Gerald Monsford’s purple-faced fury, accompanied by seemingly uncontrollable facial twitching, was greater than Rebecca had witnessed before, although the irrational pacing was familiar. For a long time after his stormed entry it was impossible for the man to speak comprehensibly: even attempted words burst out incomplete or slurred.

“Bastards … fucking bastards … imagine!” Then came what appeared another indecipherable splutter. “Sided with him, with Smith … against me! Me … gave them their fucking coup. All Smith’s fault … all the mistakes. Incredible. Unbelievable…”

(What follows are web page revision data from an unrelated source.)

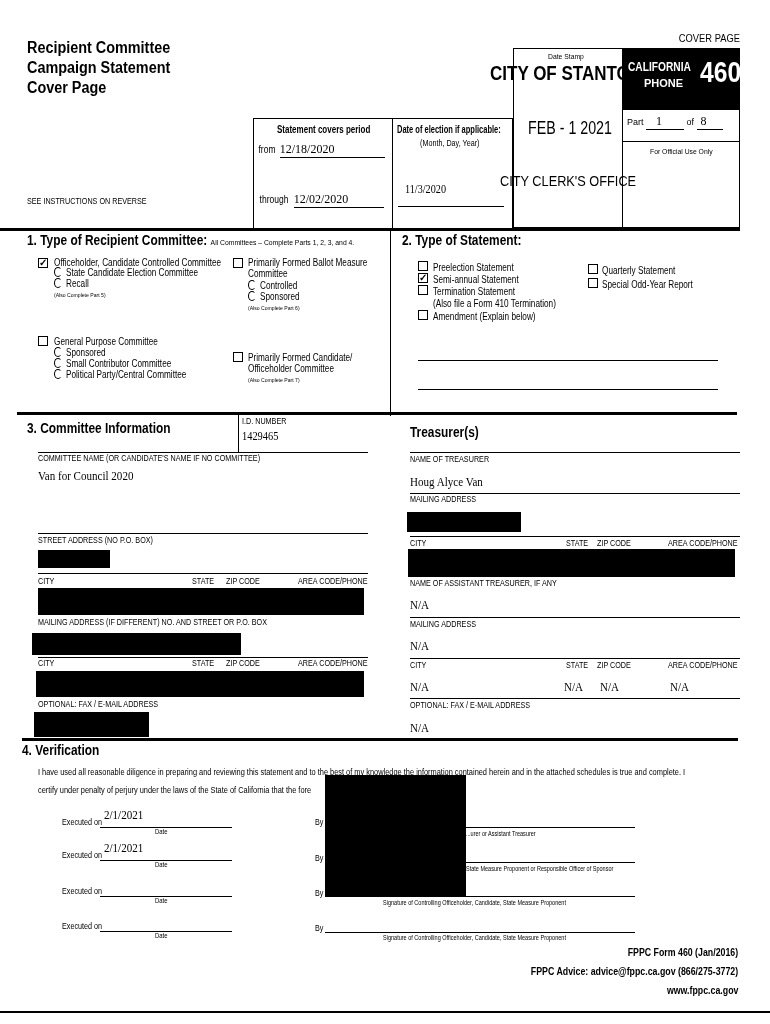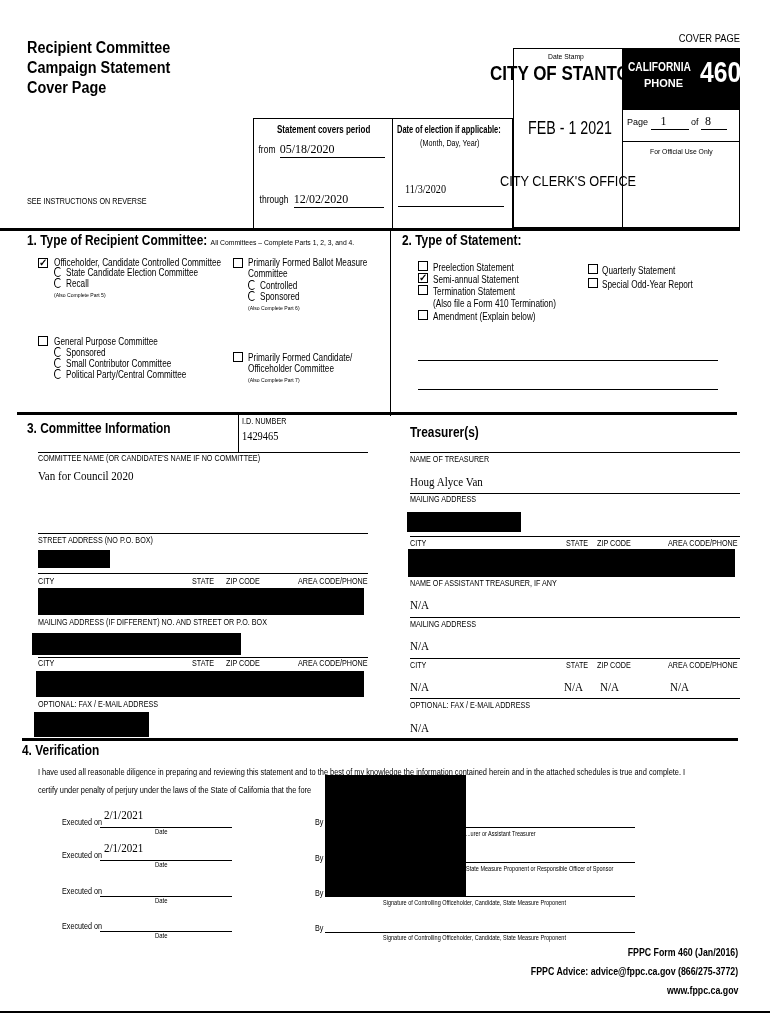--- a/index.html
+++ b/index.html
@@ -40,32 +40,32 @@
 <div class="abs" style="left:500px;top:172px;font-size:15px;transform:scaleX(0.85);transform-origin:left top;white-space:nowrap;">CITY CLERK'S OFFICE</div>
 
 <div class="abs" style="left:622px;top:48px;width:118px;height:62px;background:#000;color:#fff;">
   <div class="abs" style="left:6px;top:12px;font-size:12px;font-weight:bold;transform:scaleX(0.85);transform-origin:left top;">CALIFORNIA</div>
   <div class="abs" style="left:22px;top:29px;font-size:11px;font-weight:bold;">PHONE</div>
   <div class="abs" style="left:78px;top:8px;font-size:29px;font-weight:bold;transform:scaleX(0.85);transform-origin:left top;">460</div>
 </div>
 <div class="abs box" style="left:622px;top:110px;width:118px;height:118px;border-top:none;"></div>
 <div class="abs hline" style="left:622px;top:141px;width:118px;"></div>
 <div class="abs" style="left:627px;top:114px;font-size:9px;white-space:nowrap;">
-  <span>Page</span>
+  <span>Part</span>
   <span class="hand" style="display:inline-block;width:38px;border-bottom:1px solid #000;font-size:12px;padding-left:10px;">1</span>
   <span>of</span>
   <span class="hand" style="display:inline-block;width:26px;border-bottom:1px solid #000;font-size:12px;padding-left:4px;">8</span>
 </div>
 <div class="abs" style="left:650px;top:147px;font-size:8px;transform:scaleX(0.85);transform-origin:left top;white-space:nowrap;">For Official Use Only</div>
 
 <div class="abs box" style="left:253px;top:118px;width:140px;height:112px;"></div>
 <div class="abs" style="left:277px;top:124px;font-size:10px;font-weight:bold;transform:scaleX(0.8);transform-origin:left top;white-space:nowrap;">Statement covers period</div>
 <div class="abs" style="left:257px;top:142px;font-size:10px;white-space:nowrap;">
   <span style="display:inline-block;transform:scaleX(0.85);">from</span>
-  <span class="hand" style="display:inline-block;width:105px;border-bottom:1.5px solid #000;font-size:12px;">05/18/2020</span>
+  <span class="hand" style="display:inline-block;width:105px;border-bottom:1.5px solid #000;font-size:12px;">12/18/2020</span>
 </div>
 <div class="abs" style="left:257px;top:192px;font-size:10px;white-space:nowrap;">
   <span style="display:inline-block;transform:scaleX(0.85);">through</span>
   <span class="hand" style="display:inline-block;width:90px;border-bottom:1.5px solid #000;font-size:12px;">12/02/2020</span>
 </div>
 
 <div class="abs box" style="left:393px;top:118px;width:120px;height:112px;border-left:none;"></div>
 <div class="abs" style="left:397px;top:124px;font-size:10px;font-weight:bold;transform:scaleX(0.75);transform-origin:left top;white-space:nowrap;">Date of election if applicable:</div>
 <div class="abs" style="left:420px;top:138px;font-size:9px;transform:scaleX(0.8);transform-origin:left top;white-space:nowrap;">(Month, Day, Year)</div>
 <div class="abs hand" style="left:405px;top:182px;font-size:12px;transform:scaleX(0.85);transform-origin:left top;">11/3/2020</div>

Rebecca remained silent, letting the diatribe burn itself out, beginning to interpret and still listening but giving over most of her concentration to review all that she’d personally done or put into practice since James Straughan’s suicide. She’d left nothing undone or unchecked, nothing that Monsford could pick up and challenge: she was sure she hadn’t. Apart, of course, from the involvement of Jane Ambersom, which was causing the unease to churn through her. She was convinced Straughan had kept his own copy of the incriminating material. There was still a chance, a lot of chances, of its being uncovered and it was to her that each and every discovery had to be handed, unopened, unheard, or unread. But she’d wanted to recover it by now: needed to know she had the protection of the only one in existence.

Rebecca’s concentration refocused at Monsford’s sighed collapse behind the expansive desk, ignoring the folder in readiness before him. Risking a renewed eruption, she said: “We need to redefine a few things. Are you going to handle Moscow or shall I do what needs to be done there?”